Temos o mesmo partido político que, estando no governo, controla quase a
totalidade das autarquias nacionais. Temos um governo que apresenta tiques
insaciáveis (como a maioria de outros governos anteriores) de controlo total e
desavergonhado da comunicação social e nega arrepiar caminho neste âmbito.
É
o mesmo governo que não abdica de uma atitude predatória e irresponsável de
governamentalização da função pública em função dos interesses partidários em
causa. Até a Região Autónoma do Príncipe não foi poupada neste expediente
predatório de governamentalização da função pública com prejuízos enormes para
o funcionamento de determinados serviços nesta região. O ADI quer juntar a tudo
isto a presidência da república.
É
legítimo que pensem assim. Todavia, tendo em conta a fragilidade das nossas
instituições, acho perigoso este caminho, tendo em conta, até, os múltiplos
acontecimentos recentes que podem contribuir, paulatinamente, para colocar em
causa o aprofundamento de uma vivência pluralista, no contexto nacional, em
detrimento de manifestação de formas encapotadas de autoritarismo.
Passaríamos
a ter, então, se tal acontecesse, tendo em conta as nossas limitações organizacionais
e fragilidades institucionais, a concentração de toda a responsabilidade do
Estado num grupo político restrito; por outro lado, a substituição da
participação e intervenção política pela obediência e, por fim, a redução do
debate à comunicação unilateral que, neste caso, só admitiria como resposta a
cumplicidade ou o silêncio. Estamos, sem dúvidas, a caminhar neste sentido.
É
com este propósito e denúncia destes factos que qualquer candidato às próximas
eleições presidenciais deveria fazer o seu caminho, criando condições para
trazer para o debate e discussão pública estes assuntos.
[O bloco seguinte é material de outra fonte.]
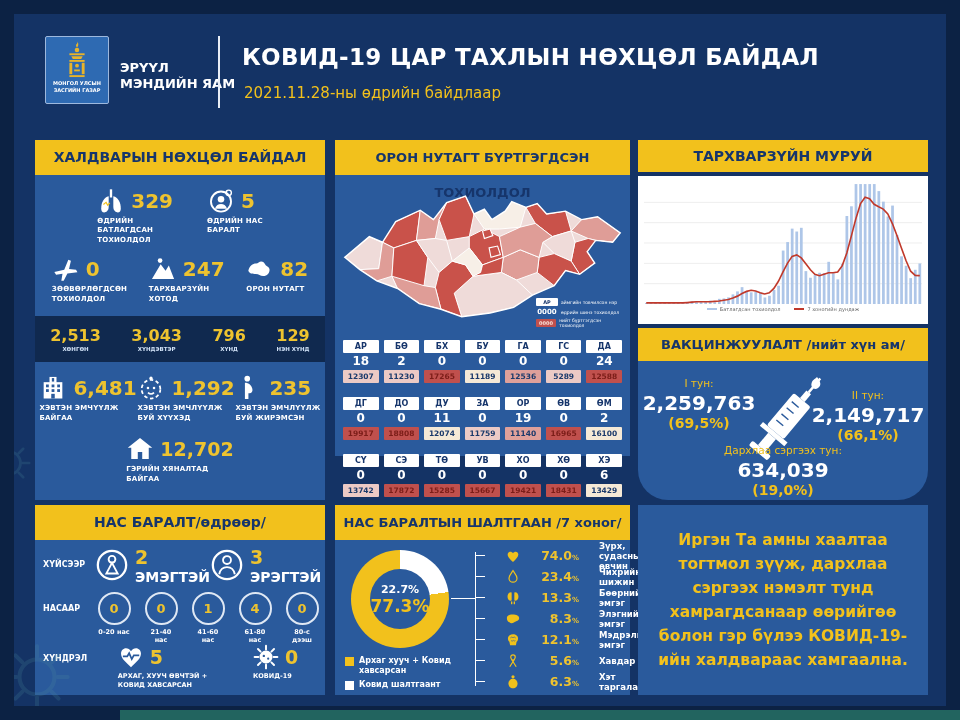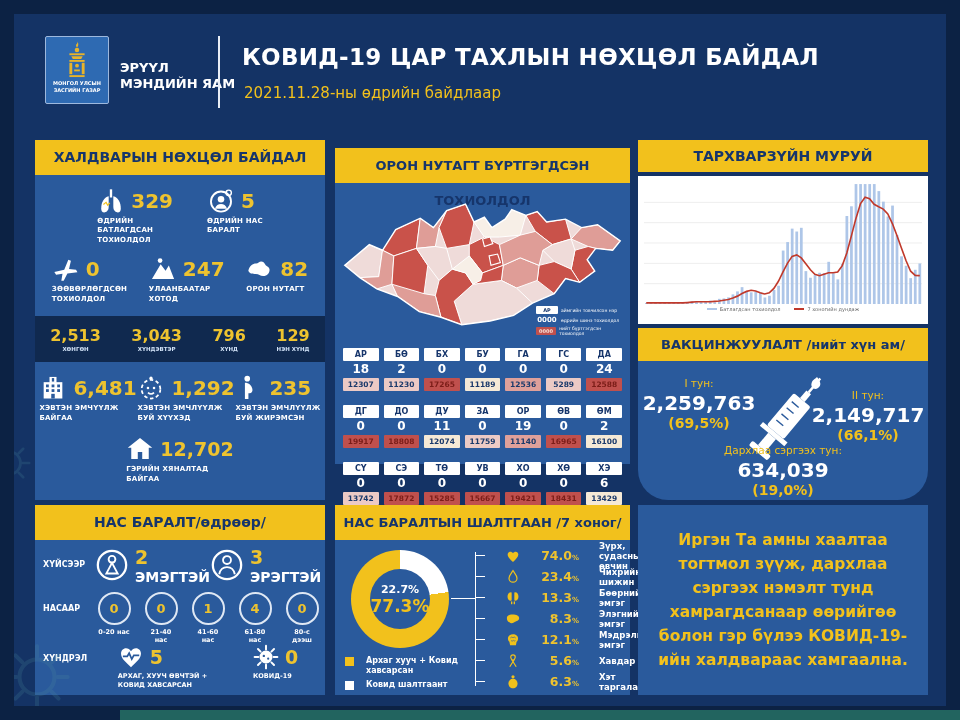--- a/index.html
+++ b/index.html
@@ -17,21 +17,21 @@
             line-height:1.25;white-space:pre-line;}
   .hdr-vline{position:absolute;left:218px;top:36px;width:2px;height:72px;background:#e9eef5;}
   .main-title{position:absolute;left:242px;top:44px;color:#fff;font-weight:bold;font-size:23px;letter-spacing:.3px;}
   .sub-title{position:absolute;left:244px;top:84px;color:#f2c11c;font-size:15px;}
 
   
   .panel{position:absolute;background:#2a5a9c;}
   .phead{height:35px;line-height:35px;background:#f2c11c;color:#16356b;font-weight:bold;
          text-align:center;font-size:14px;}
   #p-infection{left:35px;top:140px;width:290px;height:360px;}
-  #p-regions{left:335px;top:140px;width:295px;height:316px;margin-top:8px;}
+  #p-regions{left:335px;top:140px;width:295px;height:316px;}
   #p-curve{left:638px;top:140px;width:290px;height:184px;background:none;}
   #p-curve .phead{height:32px;line-height:32px;}
   #p-vaccine{left:638px;top:328px;width:290px;height:172px;border-radius:30px;}
   #p-vaccine .phead{height:33px;line-height:33px;font-size:13px;}
   #p-deaths{left:35px;top:505px;width:290px;height:190px;}
   #p-causes{left:335px;top:505px;width:295px;height:190px;}
   #p-message{left:638px;top:505px;width:290px;height:190px;}
 
   
   .inf-row{display:flex;justify-content:center;gap:34px;padding-top:12px;}
@@ -108,21 +108,21 @@
   .comp-lab{color:#fff;font-size:6.5px;font-weight:bold;line-height:1.4;white-space:pre-line;margin-top:2px;}
 
   
   .cse-body{position:relative;height:155px;}
   #donut{position:absolute;left:16px;top:10px;width:98px;height:98px;border-radius:50%;}
   #donut .hole{position:absolute;inset:19px;background:#2a5a9c;border-radius:50%;display:flex;
                flex-direction:column;align-items:center;justify-content:center;}
   .d-small{color:#fff;font-size:11px;font-weight:bold;}
   .d-big{color:#f2c11c;font-size:17px;font-weight:bold;}
   .cse-legend{position:absolute;left:10px;top:116px;width:130px;}
-  .lg-item{display:flex;gap:12px;margin-bottom:4px;align-items:flex-start;}
+  .lg-item{display:flex;gap:5px;margin-bottom:4px;align-items:flex-start;}
   .lg-sw{width:9px;height:9px;margin-top:1px;flex:none;}
   .lg-txt{color:#fff;font-size:8px;font-weight:bold;line-height:1.25;}
   .conn-h{position:absolute;left:116px;top:58px;width:24px;border-top:1.5px solid #fff;}
   .conn-v{position:absolute;left:140px;top:12px;height:134px;border-left:1.5px solid #fff;}
   .cause-list{position:absolute;left:141px;top:5px;right:2px;}
   .cause{display:flex;align-items:center;height:21px;gap:20px;}
   .c-dash{width:9px;border-top:1.5px solid #fff;flex:none;}
   .cause .ic{width:16px;height:16px;flex:none;}
   .c-pct{color:#eec32f;font-size:12.5px;font-weight:bold;width:38px;text-align:right;flex:none;}
   .c-pct small{font-size:7px;}
@@ -219,21 +219,21 @@
         <div class="stat">
           <div class="stat-top">
             <span class="ic">
               <svg viewBox="0 0 24 24">
                 <path d="M2.5 20.5L10 8l4.2 5.4L17 9l4.5 11.5z" fill="#ffffff"></path>
                 <circle cx="9.5" cy="4.8" r="2" fill="#ffffff"></circle>
               </svg>
             </span>
             <span class="stat-value">247</span>
           </div>
-          <div class="stat-label">УЛААНБААТАР
+          <div class="stat-label">ТАРХВАРЗҮЙН
 ХОТОД</div>
         </div>
         <div class="stat">
           <div class="stat-top">
             <span class="ic">
               <svg viewBox="0 0 24 24">
                 <path d="M2 13.5c1-4.5 3.8-6.3 6.6-6.3 1.8 0 2.7-1.7 4.4-1.7 1.7 0 2.6.9 3.5 2.6.9 1.7 3.7 1.8 3.7 4.5s-1.9 5.4-5.5 5.4c-2.7 0-3.6-1.8-6.3-1.8-2.7 0-5.4 0-6.4-2.7z" fill="#ffffff"></path>
               </svg>
             </span>
             <span class="stat-value">82</span>

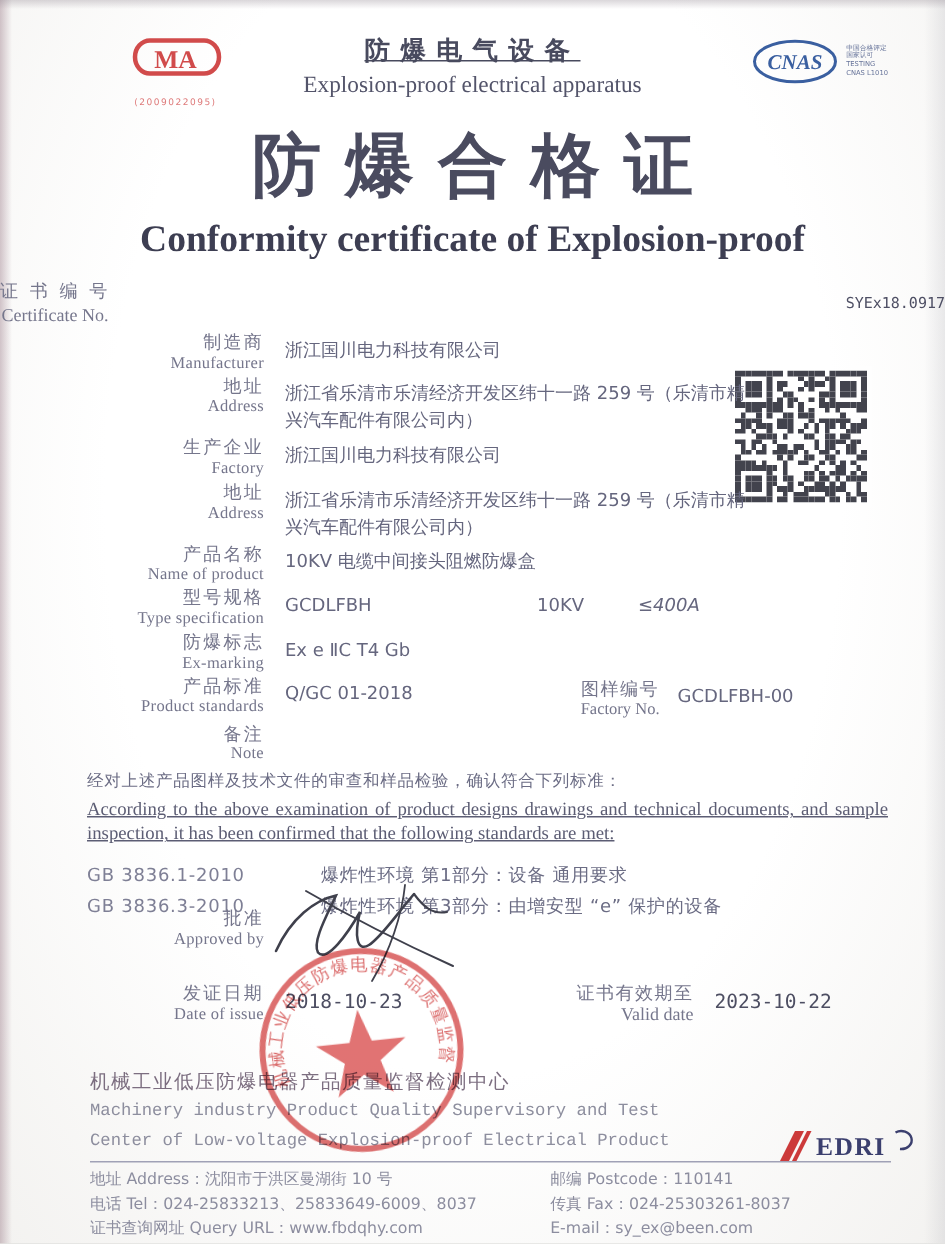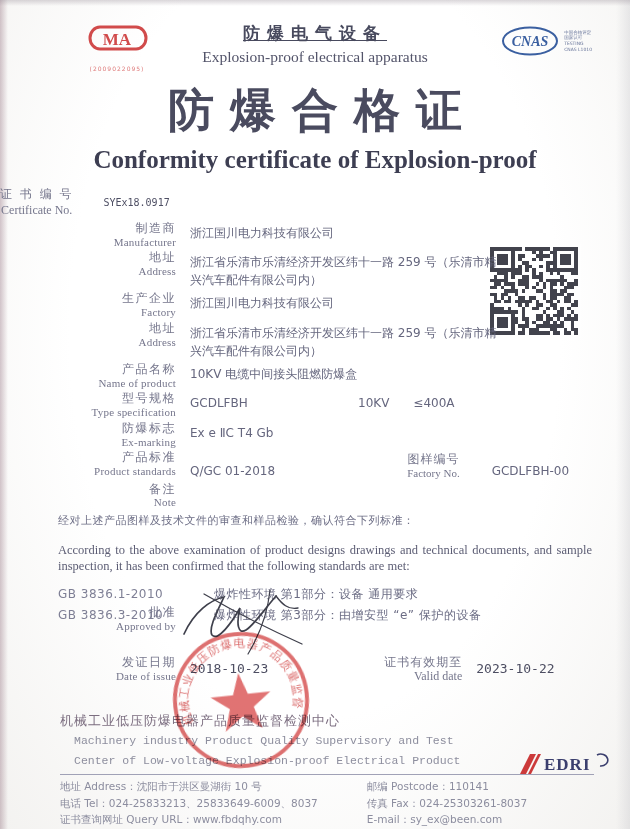--- a/index.html
+++ b/index.html
@@ -20,66 +20,66 @@
   .hdr-center{position:absolute;left:0;top:6px;width:100%;text-align:center;}
   .hdr-zh{font-size:17px;font-weight:bold;letter-spacing:7px;color:#484a5e;text-decoration:underline;}
   .hdr-en{font-family:"Liberation Serif",serif;font-size:15.5px;color:#53546a;margin-top:3px;}
   .cnas{position:absolute;right:38px;top:8px;display:flex;align-items:center;gap:5px;}
   .cnas-side{font-size:4.5px;line-height:1.25;color:#67749a;}
   
   .title-zh{position:absolute;top:80px;left:0;width:100%;text-align:center;
     font-size:46px;font-weight:600;letter-spacing:16px;color:#4a4b5f;text-indent:16px;}
   .title-en{position:absolute;top:146px;left:0;width:100%;text-align:center;
     font-family:"Liberation Serif",serif;font-weight:bold;font-size:25px;color:#3d3e52;}
-  .certno{position:absolute;top:186px;left:0;width:100%;display:flex;justify-content:flex-start;align-items:center;gap:30px;}
+  .certno{position:absolute;top:186px;left:0;width:100%;display:flex;justify-content:space-between;align-items:center;gap:30px;}
   .certno-label{text-align:center;color:#75768c;}
   .certno-label .zh{font-size:12px;letter-spacing:2px;display:block;}
   .certno-label .en{font-family:"Liberation Serif",serif;font-size:12px;display:block;}
   .certno-value{font-family:"DejaVu Sans Mono",monospace;font-size:10px;color:#4e4f64;}
   
   .fields{position:absolute;top:222px;left:58px;width:534px;}
   .frow{display:flex;margin-bottom:3px;}
   .flabel{width:118px;flex:none;text-align:right;color:#75768c;line-height:1.15;}
   .flabel .zh{display:block;font-size:12px;letter-spacing:1.5px;}
   .flabel .en{display:block;font-family:"Liberation Serif",serif;font-size:11px;letter-spacing:.2px;}
   .fvalue{flex:1;padding-left:14px;font-size:12px;color:#65667e;line-height:1.5;padding-top:2px;}
   .frow.narrow .fvalue{max-width:318px;}
   .typespec{display:flex;}
   .ts-model{width:168px;}
-  .ts-amp{margin-left:24px;}
-  .std-value{display:flex;align-items:flex-end;gap:20px;}
+  .ts-amp{margin-left:36px;font-style:italic;}
+  .std-value{display:flex;align-items:flex-start;}
   .drawlabel{margin-left:112px;text-align:center;color:#75768c;line-height:1.15;}
   .drawlabel .zh{display:block;font-size:12px;letter-spacing:1px;}
   .drawlabel .en{display:block;font-family:"Liberation Serif",serif;font-size:11px;}
   .draw-val{margin-left:12px;padding-top:2px;}
   .note-row{min-height:26px;}
   
   .statement-zh{font-size:11px;color:#6c6d85;margin-top:4px;letter-spacing:.5px;}
   .statement-en{font-family:"Liberation Serif",serif;font-size:12.5px;color:#5c5d74;
-    text-align:justify;line-height:1.3;margin-top:14px;}
+    text-align:justify;line-height:1.3;margin-top:3px;text-decoration:underline;}
   .standards{margin-top:9px;}
   .std-line{display:flex;line-height:1.75;gap:28px;}
   .std-code{width:128px;flex:none;font-size:12px;color:#7e7f95;letter-spacing:.5px;}
   .std-desc{font-size:12px;color:#6b6c84;letter-spacing:.5px;}
   
   .approval{position:absolute;top:606px;left:58px;width:534px;}
   .app-row{display:flex;}
   .date-row{margin-top:24px;}
   .dt-value{font-family:"DejaVu Sans Mono",monospace;font-size:13px;color:#4d4e62;
     padding-left:14px;padding-top:5px;}
   .valid-label{margin-left:74px;text-align:right;color:#75768c;line-height:1.15;width:120px;flex:none;}
   .valid-label .zh{display:block;font-size:12px;letter-spacing:1px;}
   .valid-label .en{display:block;font-family:"Liberation Serif",serif;font-size:12px;}
   .signature{position:absolute;left:112px;top:-22px;z-index:3;}
   .stamp{position:absolute;left:107px;top:18px;z-index:4;mix-blend-mode:multiply;opacity:.88;
     transform:rotate(-6deg);filter:blur(.3px);}
   
   .footer{position:absolute;top:712px;left:60px;width:534px;}
   .org-zh{font-size:13px;letter-spacing:1px;color:#7c6e80;}
-  .org-en{font-family:"Liberation Mono","DejaVu Sans Mono",monospace;font-size:11.5px;color:#8d8e9e;line-height:1.45;margin-top:3px;margin-left:14px;}
+  .org-en{font-family:"Liberation Mono","DejaVu Sans Mono",monospace;font-size:11.5px;color:#8d8e9e;line-height:1.45;margin-top:3px;}
   .sedri{position:absolute;right:-18px;top:38px;}
   .divider{border-top:1px solid #a0a1b6;margin-top:5px;}
   .contact{display:flex;margin-top:3px;}
   .contact-col{line-height:1.55;font-size:10.5px;color:#8c8d9f;}
   .contact-col.left{flex:1.35;}
   .contact-col.right{flex:1;}
   
   .qr{position:absolute;right:52px;top:247px;width:88px;height:88px;background:#fff;
     display:grid;grid-template-columns:repeat(25,1fr);grid-template-rows:repeat(25,1fr);
     outline:3px solid #fff;opacity:.92;}

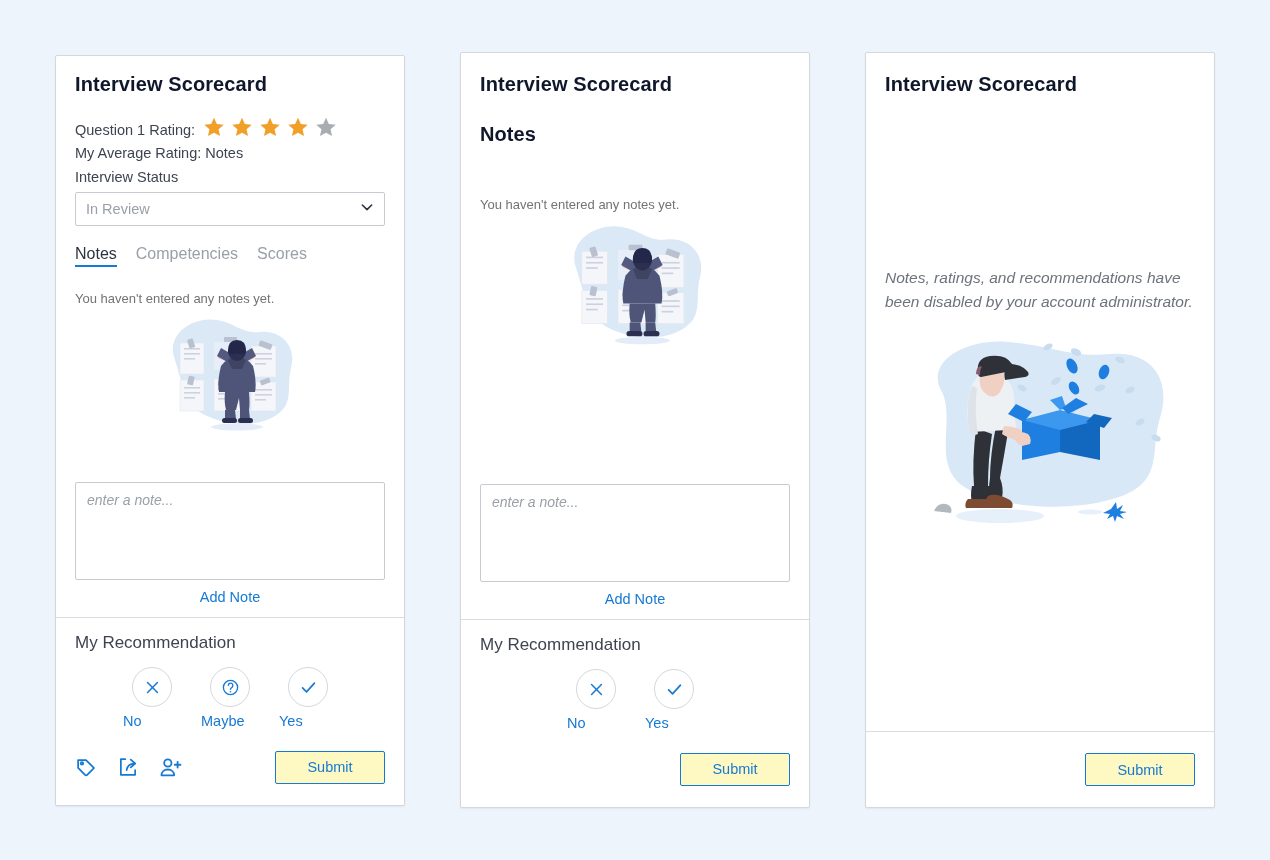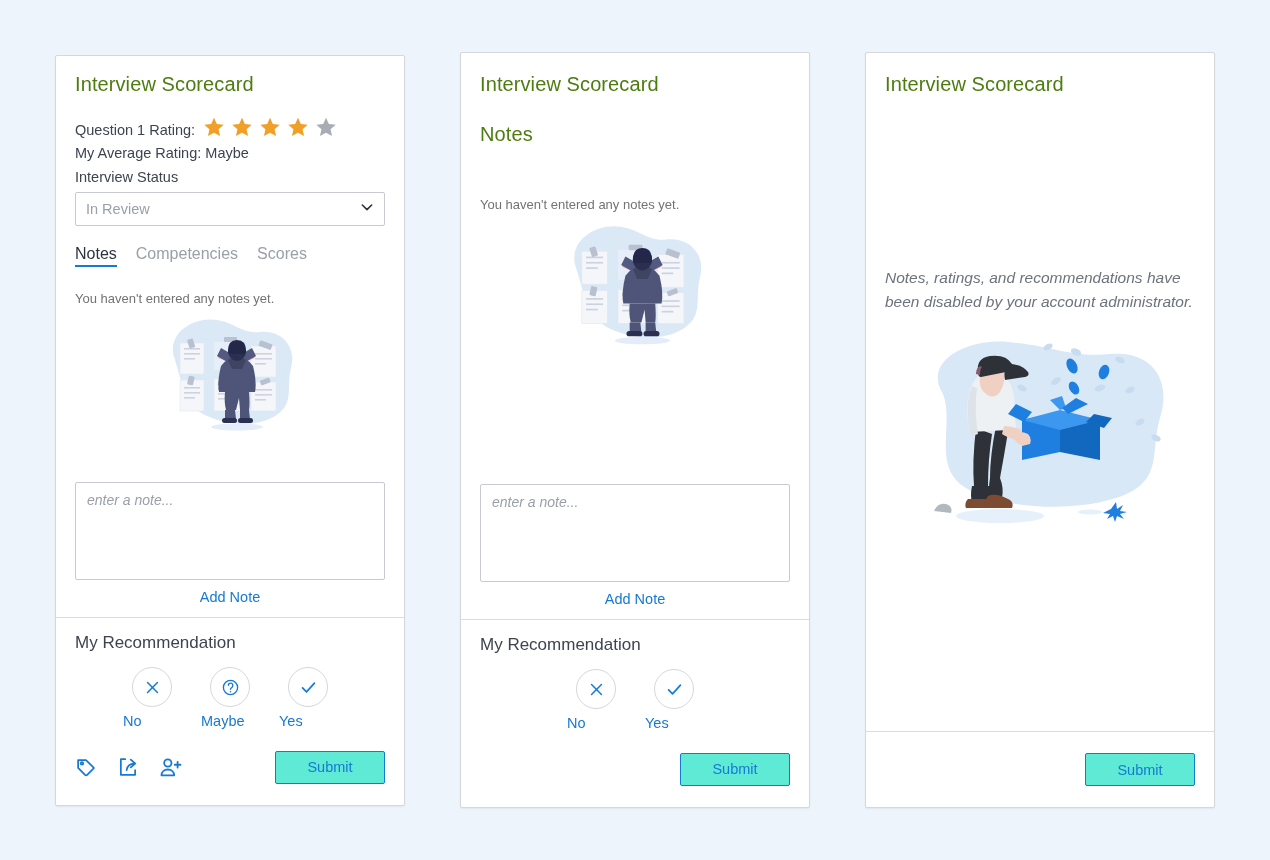--- a/index.html
+++ b/index.html
@@ -27,22 +27,22 @@
     display: flex;
     flex-direction: column;
   }
   #card1 { left: 55px;  top: 55px;  width: 350px; height: 751px; }
   #card2 { left: 460px; top: 52px;  width: 350px; height: 756px; }
   #card3 { left: 865px; top: 52px;  width: 350px; height: 756px; }
 
   .card-body { padding: 0 19px; flex: 1 1 auto; display: flex; flex-direction: column; min-height: 0; }
 
   .card-title {
-    color: #4d7c0f;
-    font-weight: 400;
+    color: #0f172a;
+    font-weight: 700;
     letter-spacing: .1px;
   }
   #card1 .card-title { font-size: 20px; padding: 17px 0 0 0; }
   #card2 .card-title, #card3 .card-title { font-size: 20px; padding: 20px 0 0 0; }
 
   
   .rating-row {
     display: flex; align-items: flex-end;
     color: #3d4450; font-size: 14.5px;
   }
@@ -136,21 +136,21 @@
     padding: 0 19px 0 19px;
     display: flex; align-items: center;
     height: 76px;
   }
   #card3 .card-footer { border-top: 1px solid #d9dce0; justify-content: flex-end; }
   .footer-icons { display: flex; align-items: center; gap: 20px; }
   .icon-btn { cursor: pointer; display: block; line-height: 0; }
   .submit-btn {
     margin-left: auto;
     border: 1px solid #1679d4; border-radius: 2px;
-    background: #5eead4; color: #1679d4;
+    background: #fef9c3; color: #1679d4;
     font-size: 14.5px; font-family: "Liberation Sans", sans-serif;
     padding: 0 22px; height: 33px; min-width: 110px;
     cursor: pointer;
   }
 
   
   .disabled-msg {
     color: #6d737c; font-style: italic; font-size: 15.5px;
     line-height: 24px; margin-top: 170px;
   }
@@ -179,21 +179,21 @@
             </svg>
           <svg class="star on" viewBox="0 0 24 24">
               <path d="M12 1.8l3.1 6.9 7.5.8-5.6 5 1.6 7.4L12 18.2 5.4 21.9 7 14.5 1.4 9.5l7.5-.8z"></path>
             </svg>
           <svg class="star off" viewBox="0 0 24 24">
               <path d="M12 1.8l3.1 6.9 7.5.8-5.6 5 1.6 7.4L12 18.2 5.4 21.9 7 14.5 1.4 9.5l7.5-.8z"></path>
             </svg>
         </span>
       </div>
 
-      <div class="avg-rating">My Average Rating: Maybe</div>
+      <div class="avg-rating">My Average Rating: Notes</div>
 
       <div class="field-label">Interview Status</div>
 
       <div class="select-wrap">
         <div class="select-box">In Review</div>
         <span class="select-caret">
           <svg width="16" height="16" viewBox="0 0 24 24" fill="none" stroke="#2d3440" stroke-width="2.4" stroke-linecap="round" stroke-linejoin="round">
               <polyline points="5,9 12,16 19,9"></polyline>
             </svg>
         </span>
Estariam criadas
algumas condições com a finalidade de contribuir para a rejeição de qualquer
ação política que tenha como finalidade o exercício de neutralização da
pluralidade na nossa democracia bem como a criação de mecanismos que
contribuíssem para melhorar a organização e funcionamento das nossas
instituições.
Quem
pode fazer isto, neste momento, como candidato presidencial, com legitimidade,
credibilidade e eventualmente resultados positivos, tendo em conta a desilusão
político-partidária instalada no país, tem de estar numa posição de algum
distanciamento partidário. E quando digo distanciamento partidário não quero,
com isto, dizer, que não usufrua de apoios de partidos políticos. Usufruir de
apoios de partidos políticos, nestas eleições, não deve ser sinónimo de
subordinação total aos ditames, mensagem, agenda e até liberdade para escolher
o dia, hora e oportunidade para fazer o anúncio de tal propósito ao país.
O
ADI sabe que a partidarização desta eleição presidencial serve os seus maiores
interesses e não abdica de “obrigar” os seus opositores a cometerem este mesmo
erro fatal. É o ADI que escolhe o seu candidato, o dia, a hora e a cerimónia
ideal para a sua apresentação ao povo, depois de um passeio do seu líder pelas
bases do referido partido com a finalidade de criação de um clima emocional e
político (interno e externo) com propósito supracitado.
Para
além disso, é o ADI que avisa, antecipadamente, ao seu virtual candidato,
qualquer que ele seja, que ele “deve ser próximo do ADI, deve trabalhar em
sintonia com aquilo que o governo atual está a fazer e não ser um obstáculo, em
quaisquer situações”. Que liberdade terá este virtual candidato, do ADI,
submetido a este espartilho, quadro ou guia de referências, tendo em conta o
caminho recente que o país está a trilhar, para se comportar como garante do
regular funcionamento das instituições democráticas, cumprindo e fazendo
cumprir a constituição da república?